# New York Collection



## Karl_99 (Aug 5, 2019)

The New York Collection
L to R: Yankee Stadium Seat, Shea Stadium Seat, Syracuse University Carrier Dome Floor Board, Brooklyn Bridge Walkway, Buffalo Memorial Seat, Ebbetts Field (Brooklyn Dodgers) & Chautauqua Amphitheater Seat

Reactions: Like 4 | Great Post 2 | Way Cool 6


----------



## William Tanner (Aug 5, 2019)

That is atomic cool. History right there.
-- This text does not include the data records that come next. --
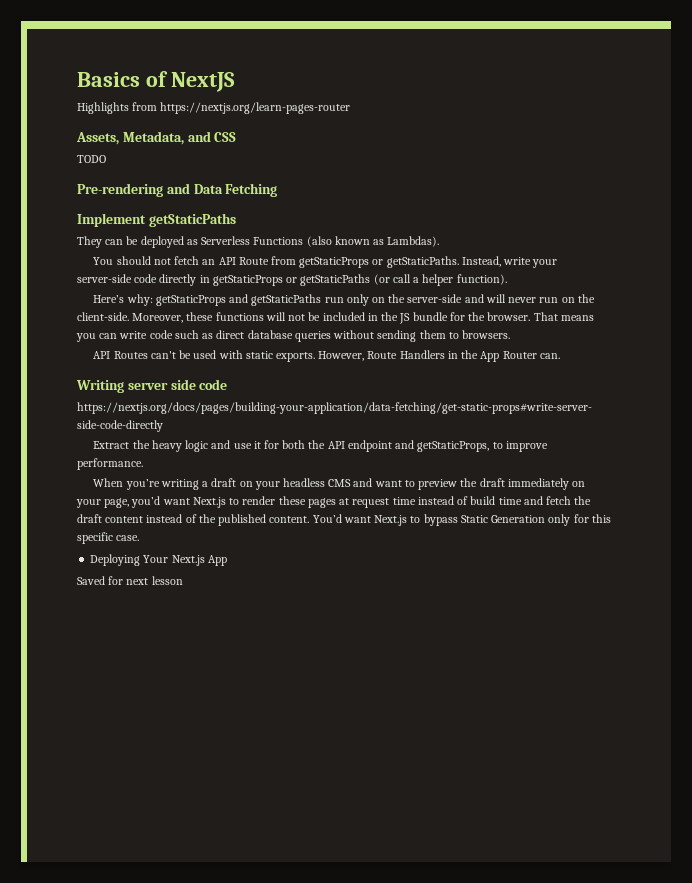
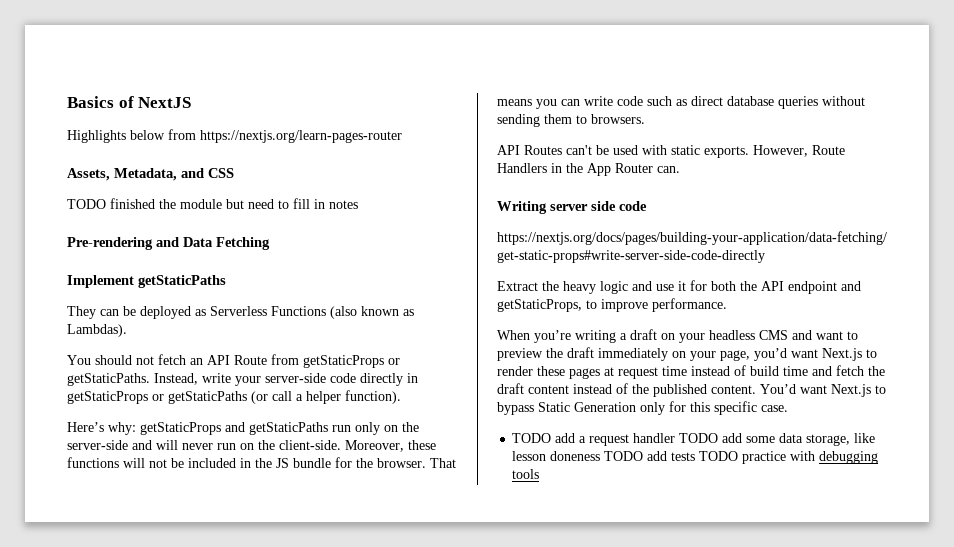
- Highlights from https://nextjs.org/learn-pages-router
+ Highlights below from https://nextjs.org/learn-pages-router
- TODO
+ TODO finished the module but need to fill in notes
- Deploying Your Next.js App
- Saved for next lesson
+ TODO add a request handler TODO add some data storage, like lesson doneness TODO add tests TODO practice with debugging tools

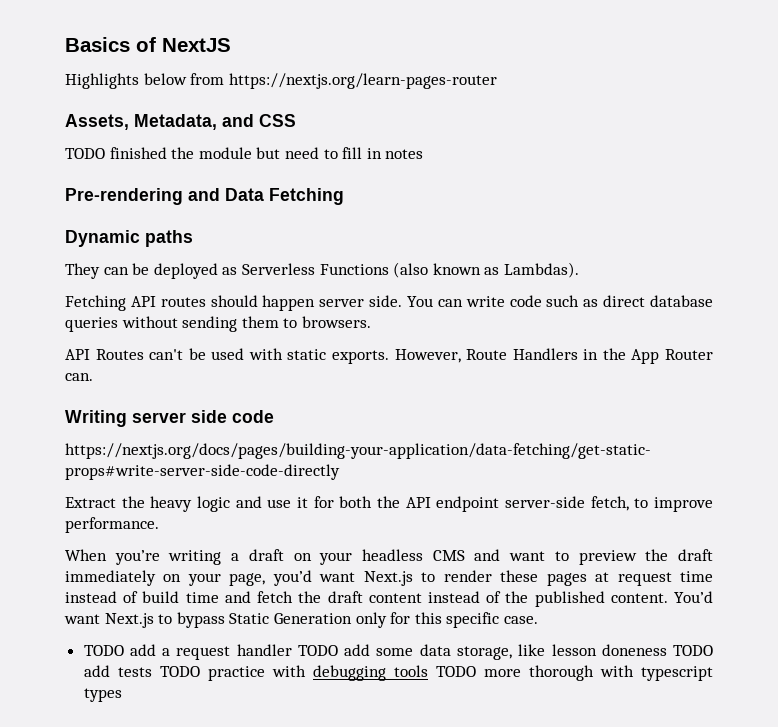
- Implement getStaticPaths
+ Dynamic paths
- You should not fetch an API Route from getStaticProps or getStaticPaths. Instead, write your server-side code directly in getStaticProps or getStaticPaths (or call a helper function).
- Here’s why: getStaticProps and getStaticPaths run only on the server-side and will never run on the client-side. Moreover, these functions will not be included in the JS bundle for the browser. That means you can write code such as direct database queries without sending them to browsers.
+ Fetching API routes should happen server side. You can write code such as direct database queries without sending them to browsers.
- Extract the heavy logic and use it for both the API endpoint and getStaticProps, to improve performance.
+ Extract the heavy logic and use it for both the API endpoint server-side fetch, to improve performance.
- TODO add a request handler TODO add some data storage, like lesson doneness TODO add tests TODO practice with debugging tools
+ TODO add a request handler TODO add some data storage, like lesson doneness TODO add tests TODO practice with debugging tools TODO more thorough with typescript types

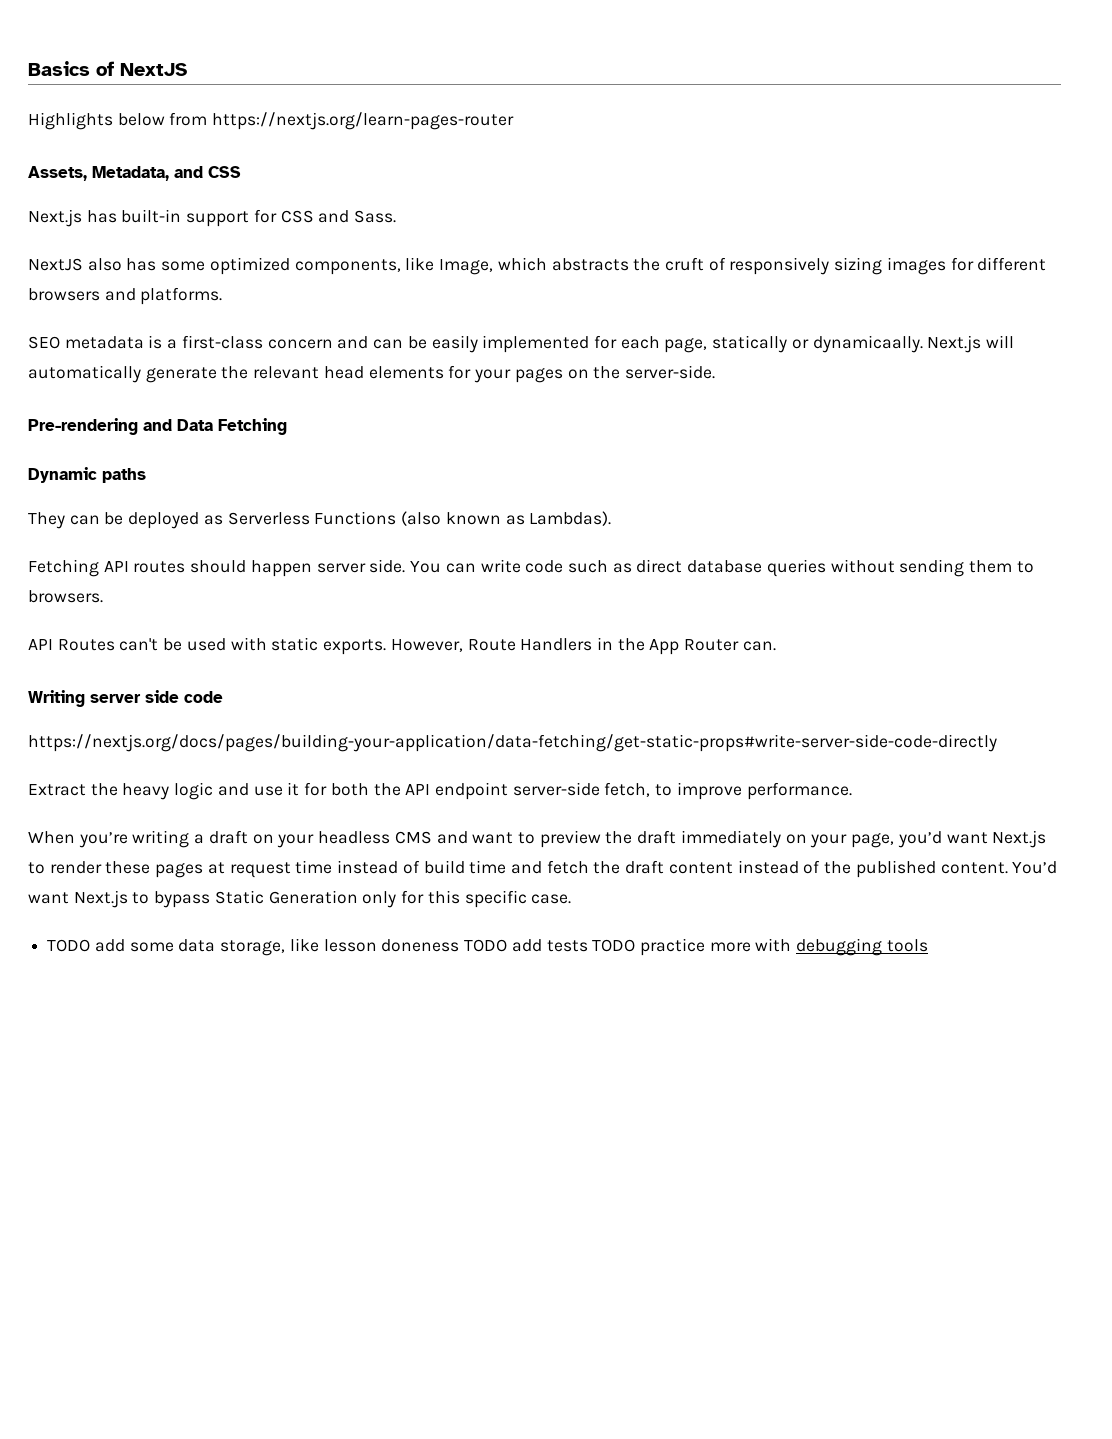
- TODO finished the module but need to fill in notes
+ Next.js has built-in support for CSS and Sass.
+ NextJS also has some optimized components, like Image, which abstracts the cruft of responsively sizing images for different browsers and platforms.
+ SEO metadata is a first-class concern and can be easily implemented for each page, statically or dynamicaally. Next.js will automatically generate the relevant head elements for your pages on the server-side.
- TODO add a request handler TODO add some data storage, like lesson doneness TODO add tests TODO practice with debugging tools TODO more thorough with typescript types
+ TODO add some data storage, like lesson doneness TODO add tests TODO practice more with debugging tools

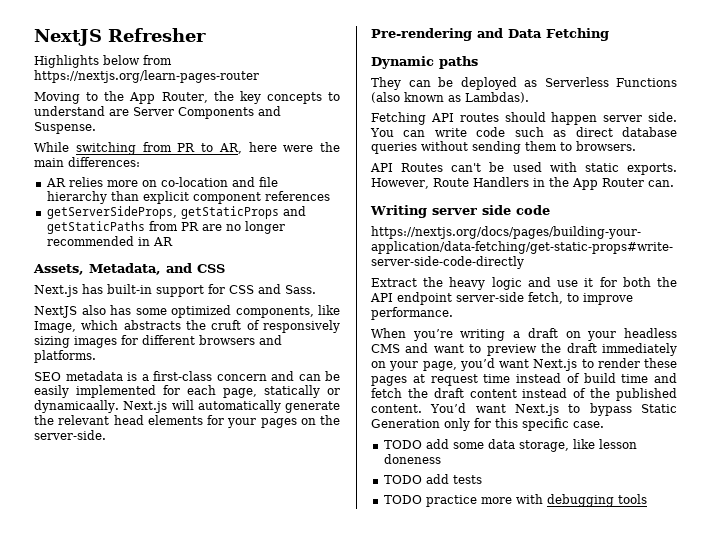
- Basics of NextJS
+ NextJS Refresher
+ Moving to the App Router, the key concepts to understand are Server Components and Suspense.
+ While switching from PR to AR, here were the main differences:
+ AR relies more on co-location and file hierarchy than explicit component references
+ getServerSideProps, getStaticProps and getStaticPaths from PR are no longer recommended in AR
- TODO add some data storage, like lesson doneness TODO add tests TODO practice more with debugging tools
+ TODO add some data storage, like lesson doneness
+ TODO add tests
+ TODO practice more with debugging tools

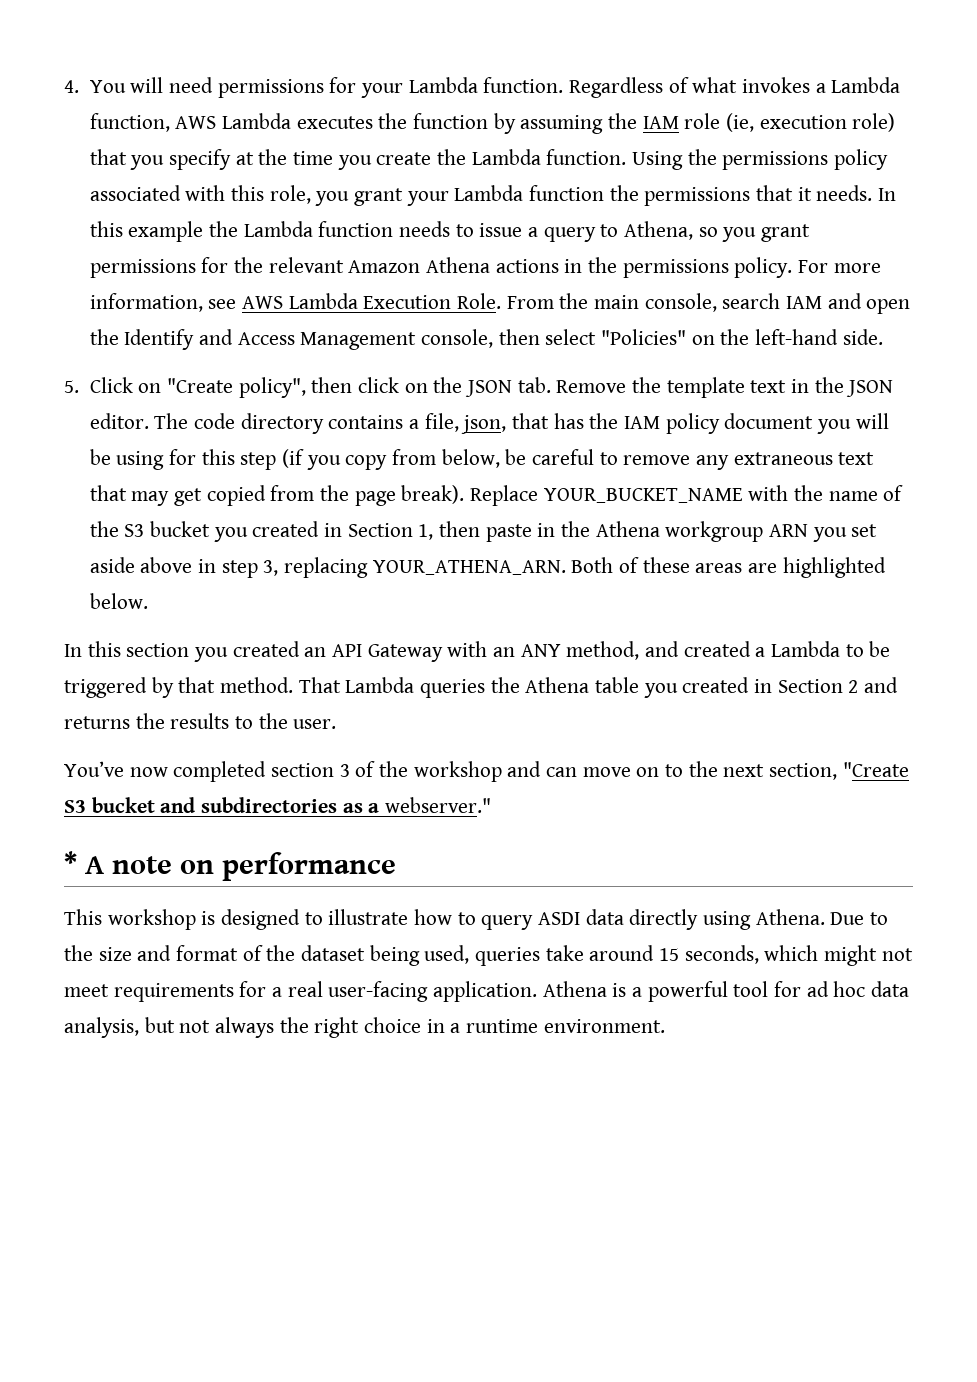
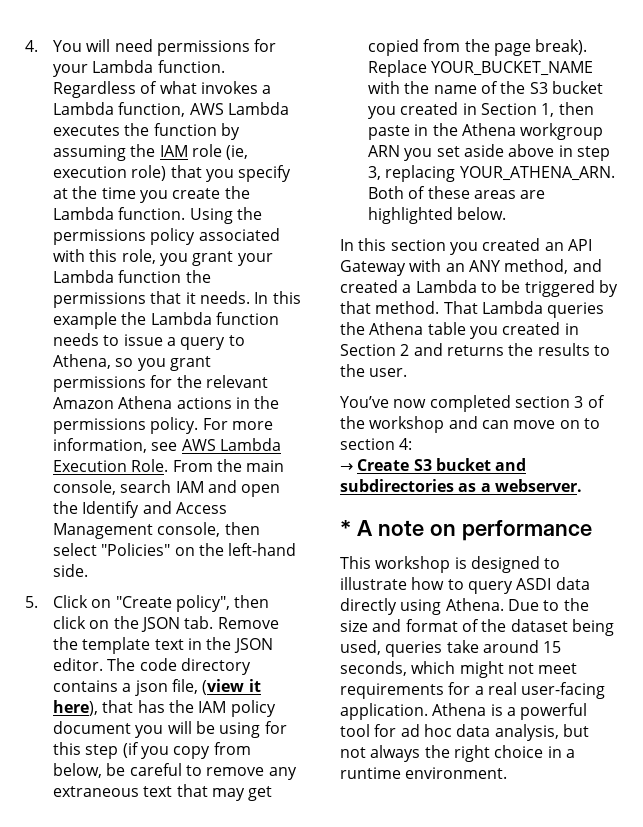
- The code directory contains a file, json, that has the IAM policy document you will be using for this step (if you copy from below, be careful to remove any extraneous text that may get copied from the page break).
+ The code directory contains a json file, (view it here), that has the IAM policy document you will be using for this step (if you copy from below, be careful to remove any extraneous text that may get copied from the page break).
- You’ve now completed section 3 of the workshop and can move on to the next section, "Create S3 bucket and subdirectories as a webserver."
+ You’ve now completed section 3 of the workshop and can move on to section 4:
+ → Create S3 bucket and subdirectories as a webserver.

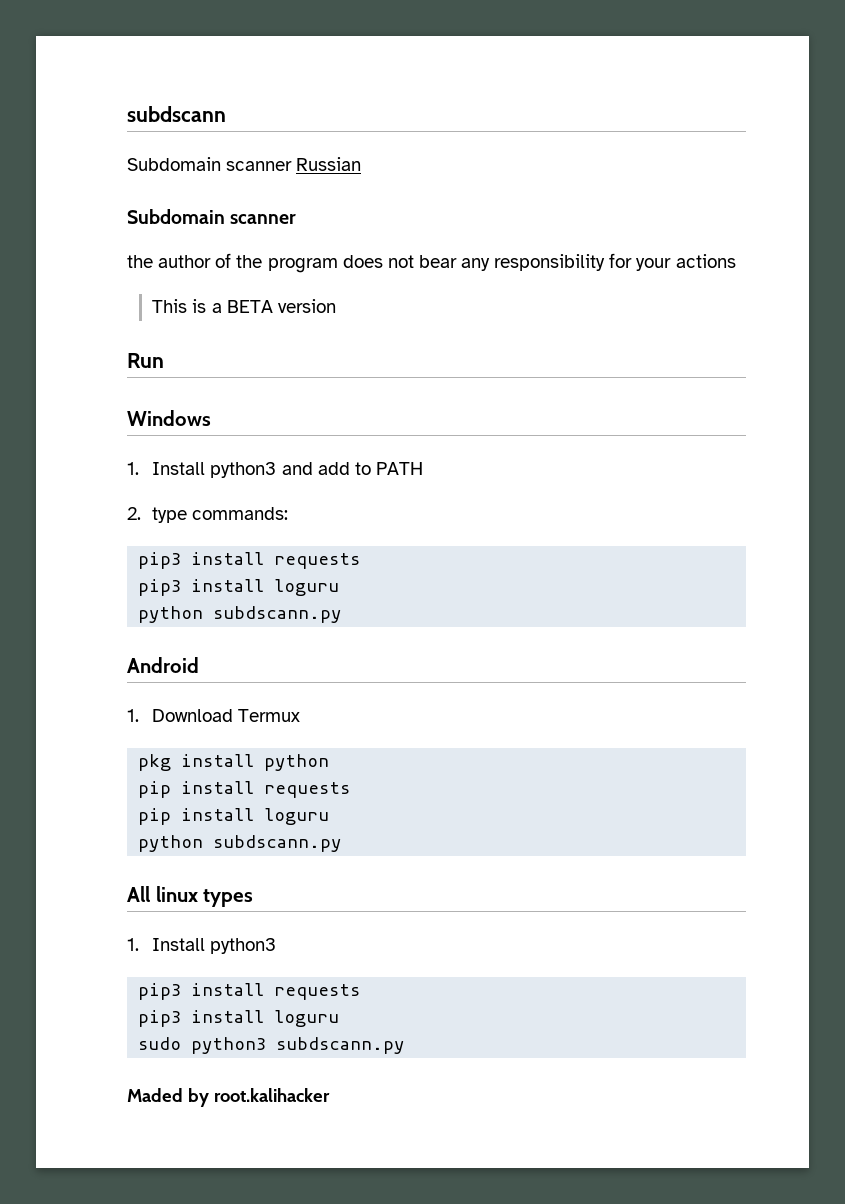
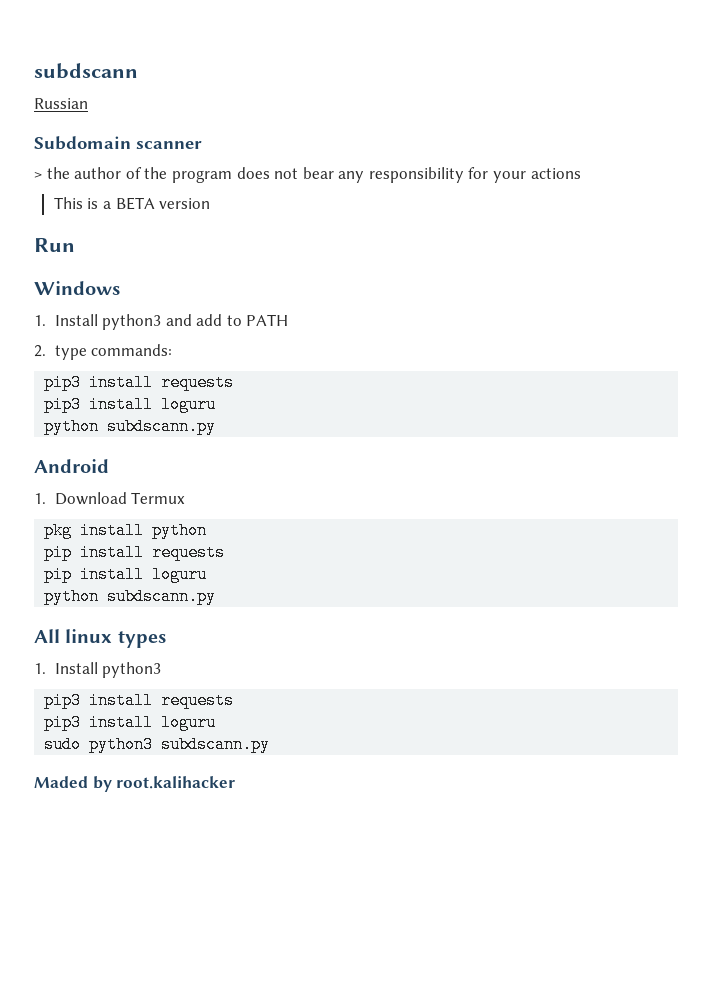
- Subdomain scanner Russian
+ Russian
- the author of the program does not bear any responsibility for your actions
+ > the author of the program does not bear any responsibility for your actions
I probably won’t sleep tonight .

Reactions: Agree 1 | Funny 2 | +Karma 1


----------



## Wildthings (Aug 5, 2019)

Really off the charts!


----------



## Lou Currier (Aug 6, 2019)

Very nice...the Amphitheater Seat looks like pistachio or sumac wood


----------



## CWS (Aug 6, 2019)

Lou Currier said:


> Very nice...the Amphitheater Seat looks like pistachio or sumac wood


Repeating yourself is a sign of old age.

Reactions: +Karma 1


----------



## T. Ben (Aug 6, 2019)

Great looking pens and so freaking cool with the woods!!

Reactions: Thank You! 1


----------



## ripjack13 (Aug 6, 2019)

As a Red Sox fan, I can say, that's still cool....

Reactions: Like 1


----------



## Karl_99 (Aug 6, 2019)

ripjack13 said:


> As a Red Sox fan, I can say, that's still cool....



Not to worry - I have some pens made with wood from Fenway Park...

Reactions: Funny 1


----------



## rdabpenman (Aug 6, 2019)

Great looking  group of historic writing instruments.

Les


----------



## Nature Man (Aug 6, 2019)

History captured in a photo! Incredible array! Congrats! Chuck

Reactions: Thank You! 1


----------